Mereka berdua kemudian mendarat di tanah. Tunggu. Tempat ini sepertinya tidak jauh berbeda dari yang tadi. Dan kau... KAU!!!!!!
"A- apa yang kau lakukan!?", wanita itu mencoba berontak.
"Sepertinya kau kesulitan, jadi aku menolongmu", ucap seseorang yang menggendongnya itu, yang tak lain serta tidak bukan adalah pemuda yang kesasar di hutan tadi malam.

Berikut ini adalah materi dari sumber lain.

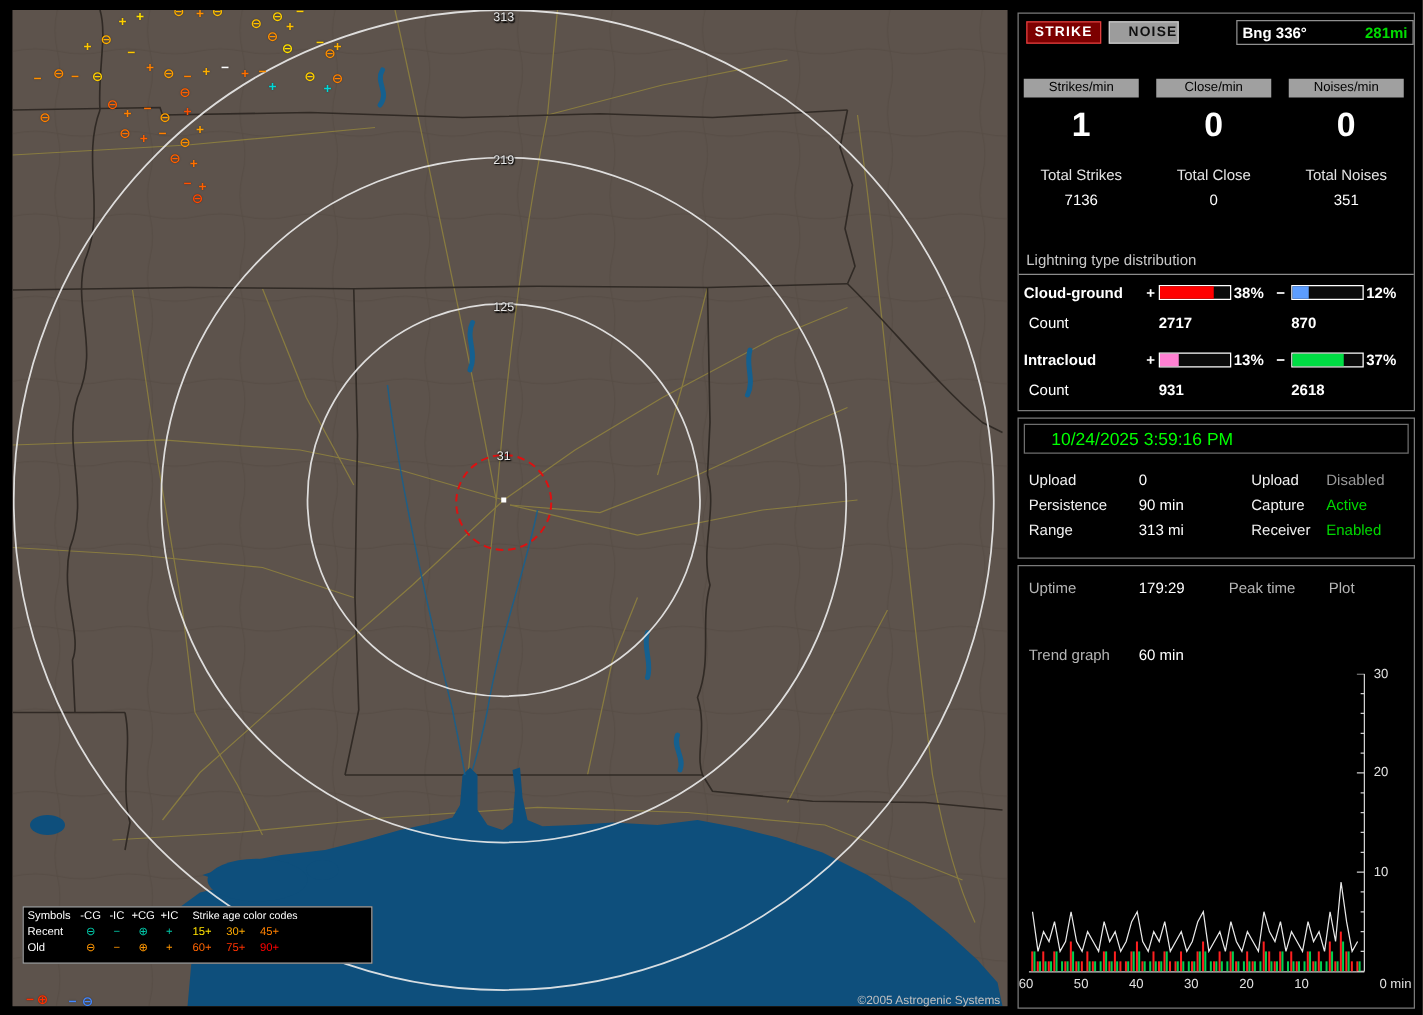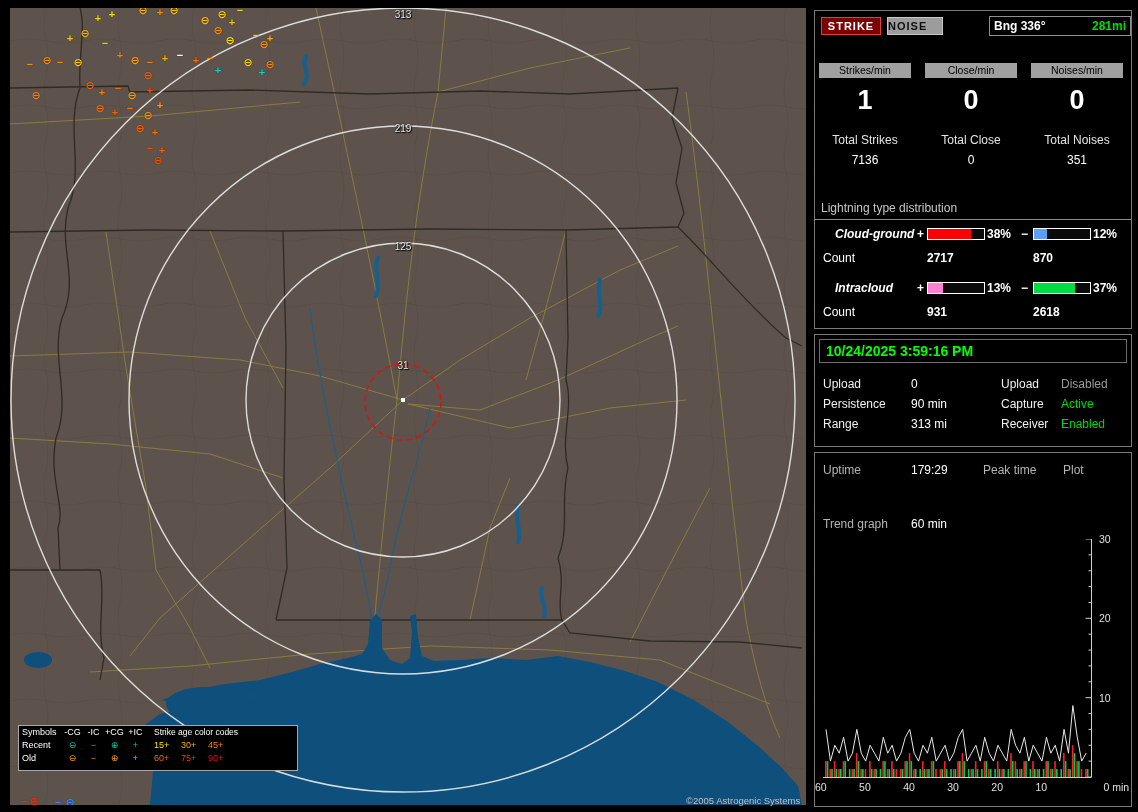"NOISE" #noise-btn { text-align: left -> right }
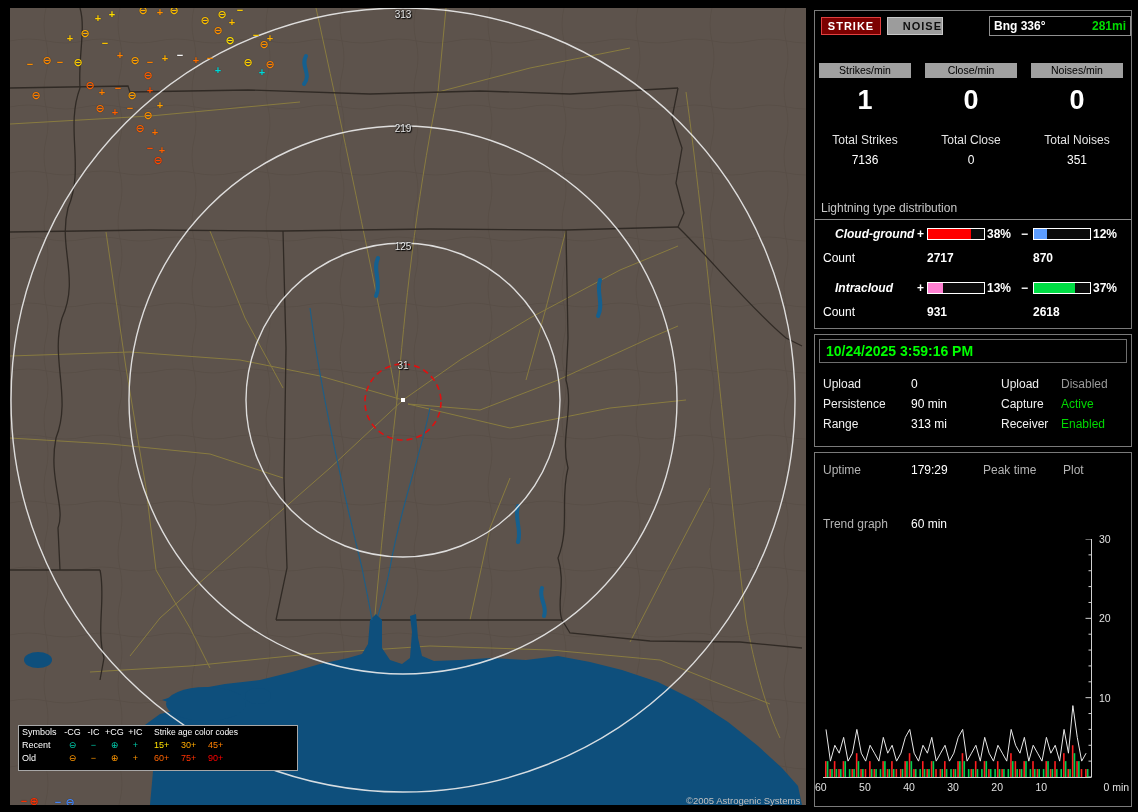"Cloud-ground" .dlabel { font-style: italic -> none; left: 20px -> 4px }
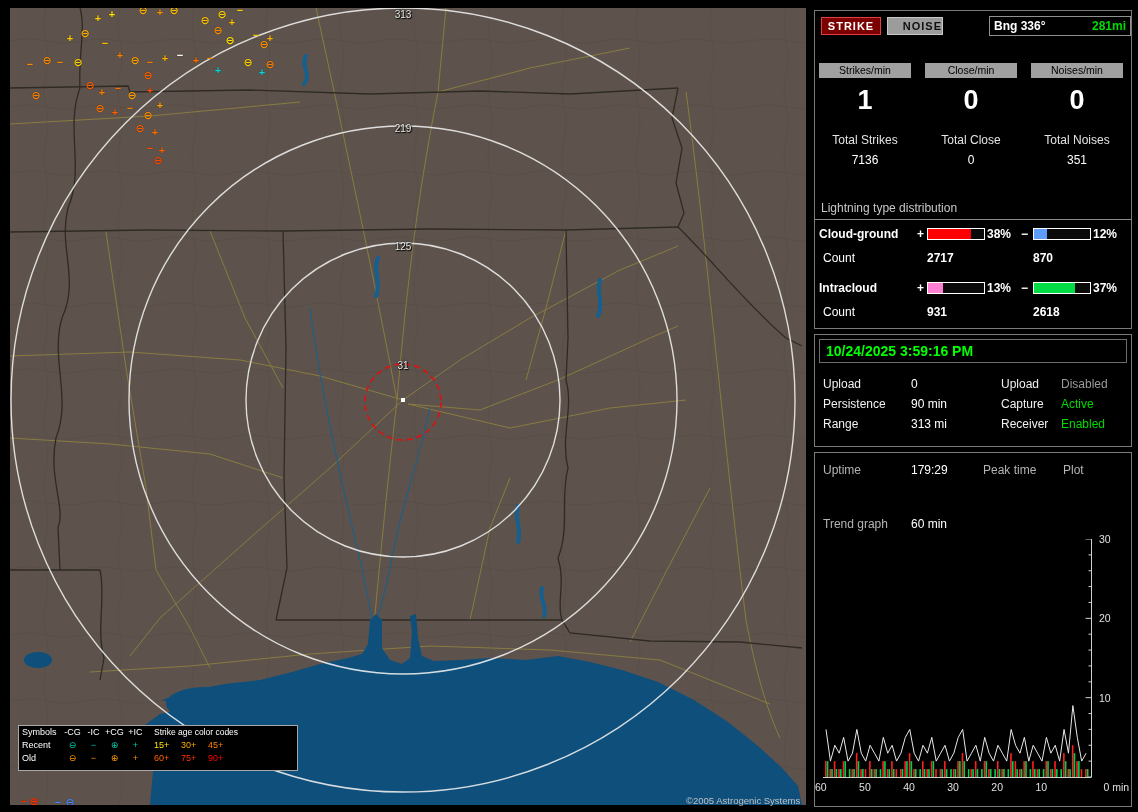"10/24/2025 3:59:16 PM" #datetime-box { font-weight: bold -> normal; padding-left: 6px -> 21px }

"Hei lepaskan aku!", wanita itu masih berusaha memberontak.
"Aku... aku ingat sekarang."
"Ehh?"
Pemuda itu lalu tersenyum. Matanya bersinar.
Si wanita terpana. Tanpa ia sadari, ia menjadi terpesona oleh pemuda aneh itu. Pemuda yang tanpa sengaja ia selamatkan tadi malam.
Pemuda itu kemudian berkata, "Namaku adalah... ... ..."
- - ☆ - -
"Suatu saat nanti... kau pasti... akan menjadi kuat...."
"Pada saat itu tiba... aku ingin... melihatmu mengangkat sebuah gunung... dan menunjukkannya pada dunia"
"Ka..u pa...sti bi...sa....."
- - ☆ - -
"TRYGVER?"
"Ya itu namaku. Siapa namamu?", ucap pemuda itu kemudian.
"Ehh? A... aku ... Kinga...."
Pemuda itu lalu tersenyum, "Salam kenal, KINGA!"